Diners Club honors Chinese chef's imperial tradition
Chef Ivan Li is the inheritor of Family Li Imperial Cuisine. Provided to China Daily |
"Stinky No 9" would be proud.
That was the moniker given to Ivan Li's father, a university professor, during the "cultural revolution" (1966-76), when intellectuals were routinely humiliated.
"Our family lost everything at that time except one thing, our love of good food," says Li, who has just won Diners Club's 2014 lifetime achievement award. He will travel this weekend to the award ceremony in Singapore, where Diners Club will also honor this year's list of 50 best restaurants in Asia.
Chef Li is the inheritor of Family Li Imperial Cuisine, a restaurant group that has made eating like an emperor possible for the rest of us.

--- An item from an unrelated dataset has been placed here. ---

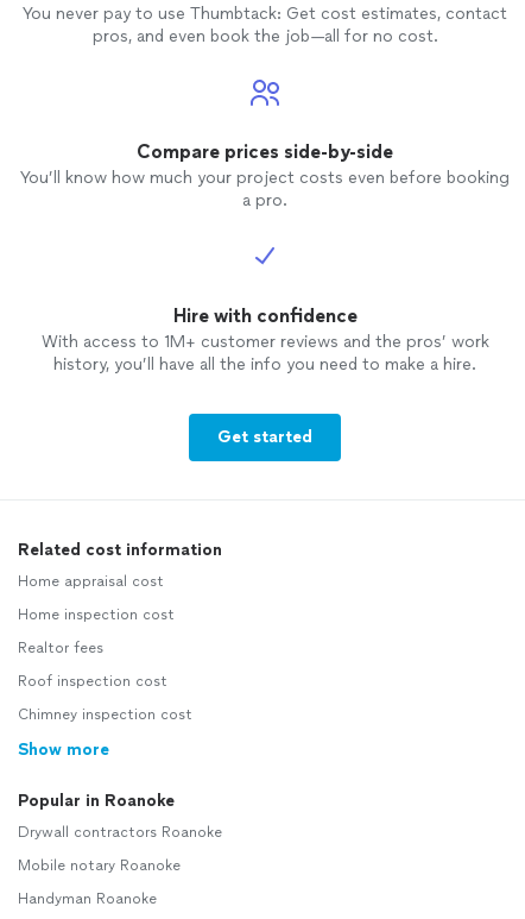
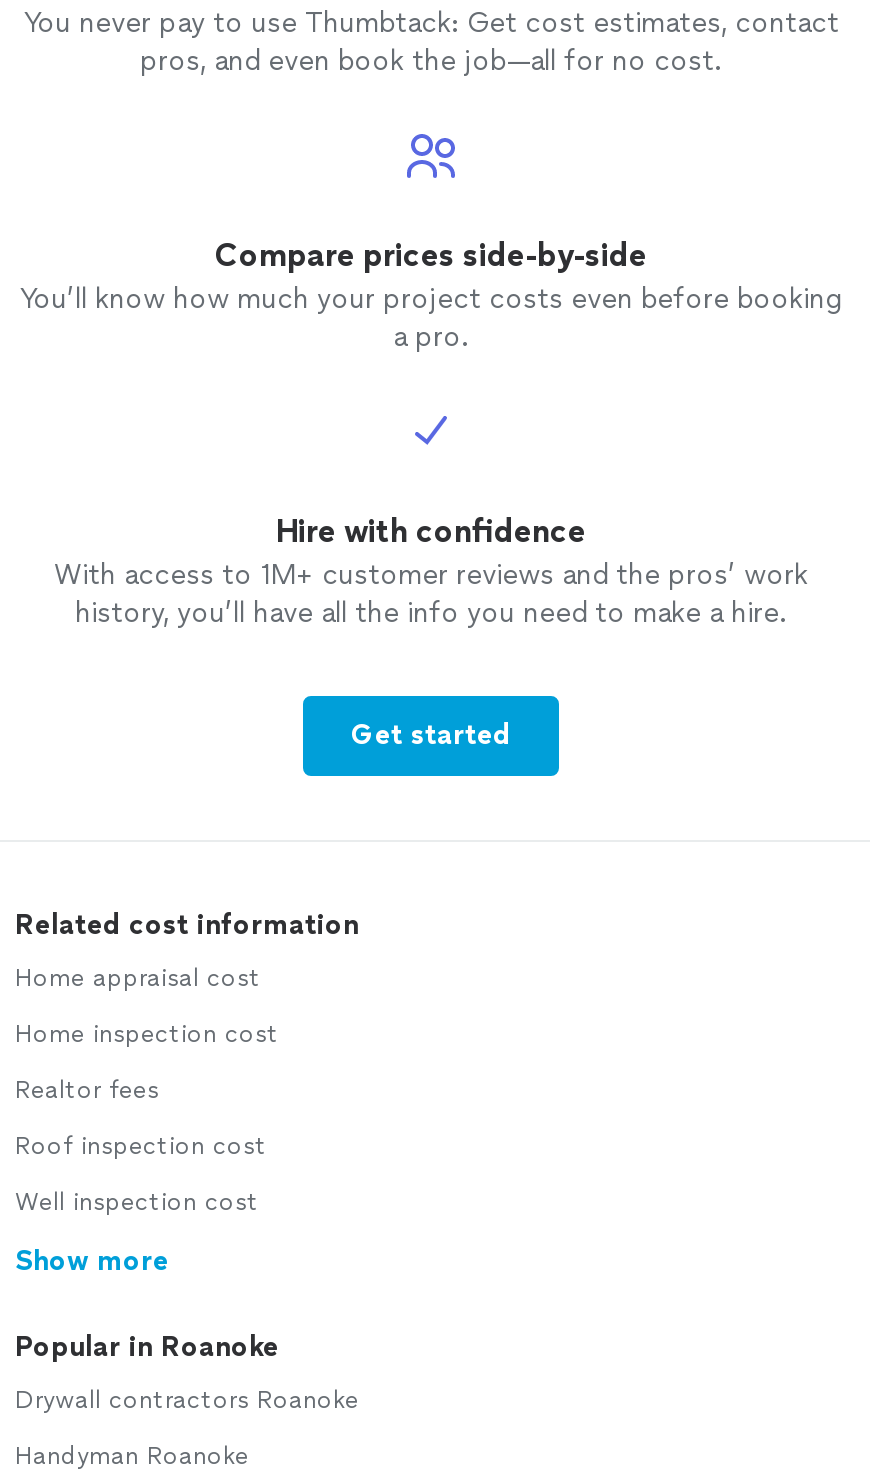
[18,706,192,723] Chimney inspection cost -> [15,1188,259,1216] Well inspection cost
[18,857,181,874] Mobile notary Roanoke -> none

That wasn't easy, despite the copious records and recipes they could retrieve from sources including the Forbidden City. The emperor was often served 100 dishes at a time - and not the same dishes he had the day before, says Li, who lacks the massive staff of kitchen help and serving eunuchs on hand at the Qing Dynasty (1644-1911) palace.
The Qing were Manchurians, and many of the game delicacies most loved by those rulers are not available or endangered, such as bear's paw - which Li himself remembers enjoying as a boy. Pigs in imperial days were butchered when they reached 25 kilograms, making them younger and more tender than most pork on offer today.
"Back then, it took six months for a pig to reach that weight, today modern farmers can achieve that in perhaps one month," he says. "But the texture and the flavor will be quite different."